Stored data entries
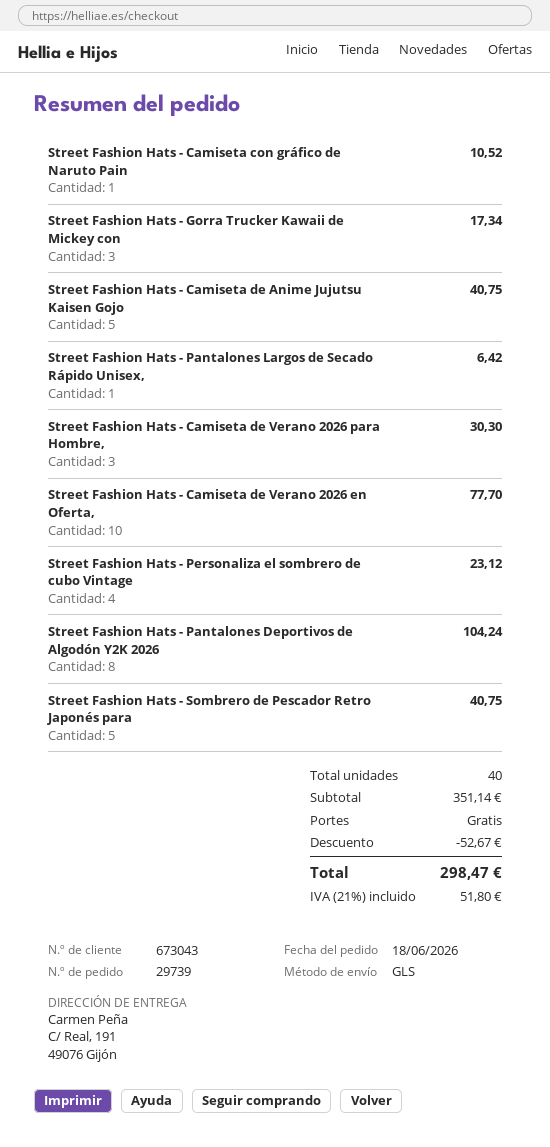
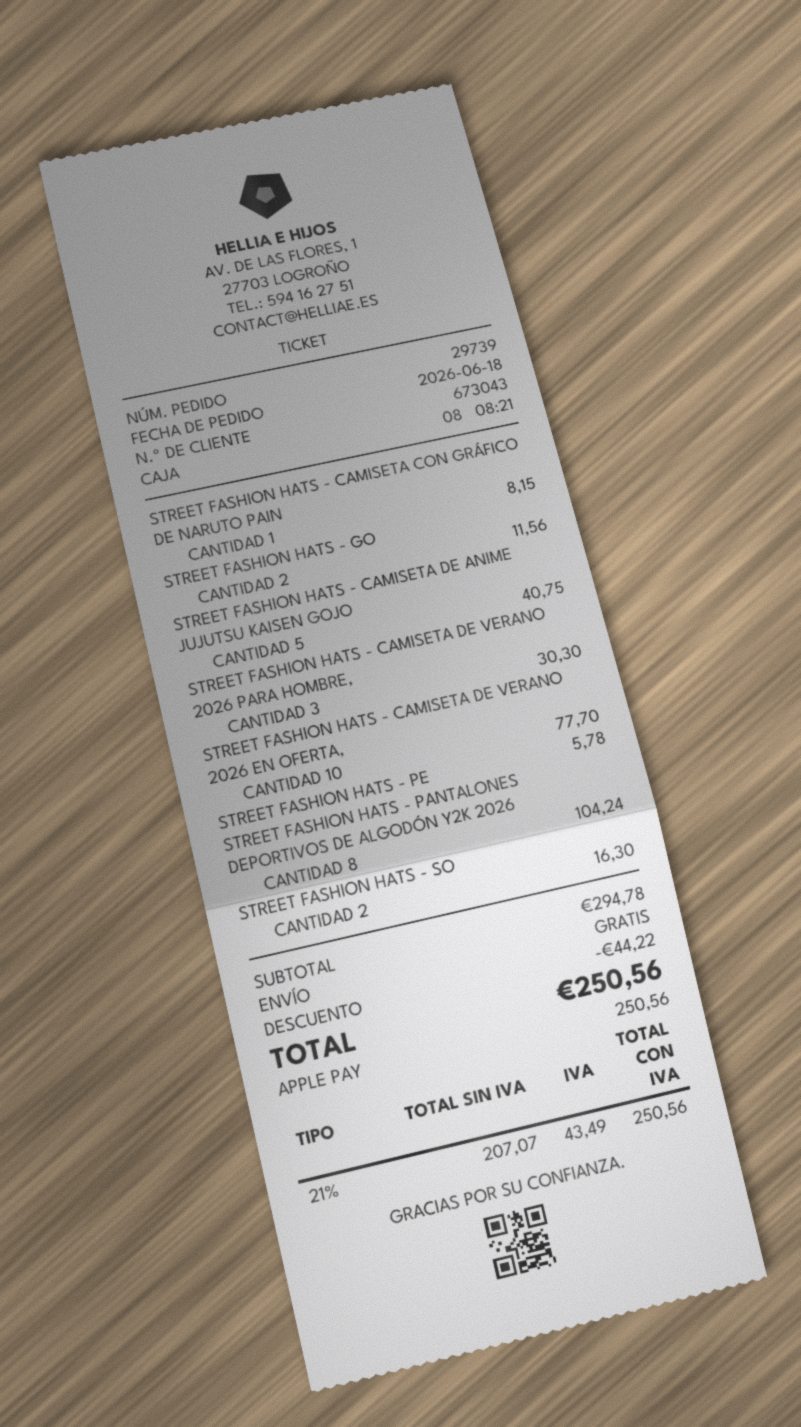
Street Fashion Hats - Camiseta con gráfico de Naruto Pain: 1 for 10.52 -> 1 for 8.15
Street Fashion Hats - Gorra Trucker Kawaii de Mickey con: 3 for 17.34 -> 2 for 11.56
Street Fashion Hats - Pantalones Largos de Secado Rápido Unisex,: 1 for 6.42 -> none
Street Fashion Hats - Personaliza el sombrero de cubo Vintage: 4 for 23.12 -> 1 for 5.78
Street Fashion Hats - Sombrero de Pescador Retro Japonés para: 5 for 40.75 -> 2 for 16.30
subtotal: 351.14 -> 294.78
discount: 52.67 -> 44.22
tax: 21% = 51.80 -> 21% = 43.49
total: 298.47 -> 250.56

What you will do:
Only lines that hold the string "Hats" belong in the answer, so copy every one of them from the records.

Written solution:
Street Fashion Hats - Camiseta con gráfico de Naruto Pain: 1 for 10.52 -> 1 for 8.15
Street Fashion Hats - Gorra Trucker Kawaii de Mickey con: 3 for 17.34 -> 2 for 11.56
Street Fashion Hats - Pantalones Largos de Secado Rápido Unisex,: 1 for 6.42 -> none
Street Fashion Hats - Personaliza el sombrero de cubo Vintage: 4 for 23.12 -> 1 for 5.78
Street Fashion Hats - Sombrero de Pescador Retro Japonés para: 5 for 40.75 -> 2 for 16.30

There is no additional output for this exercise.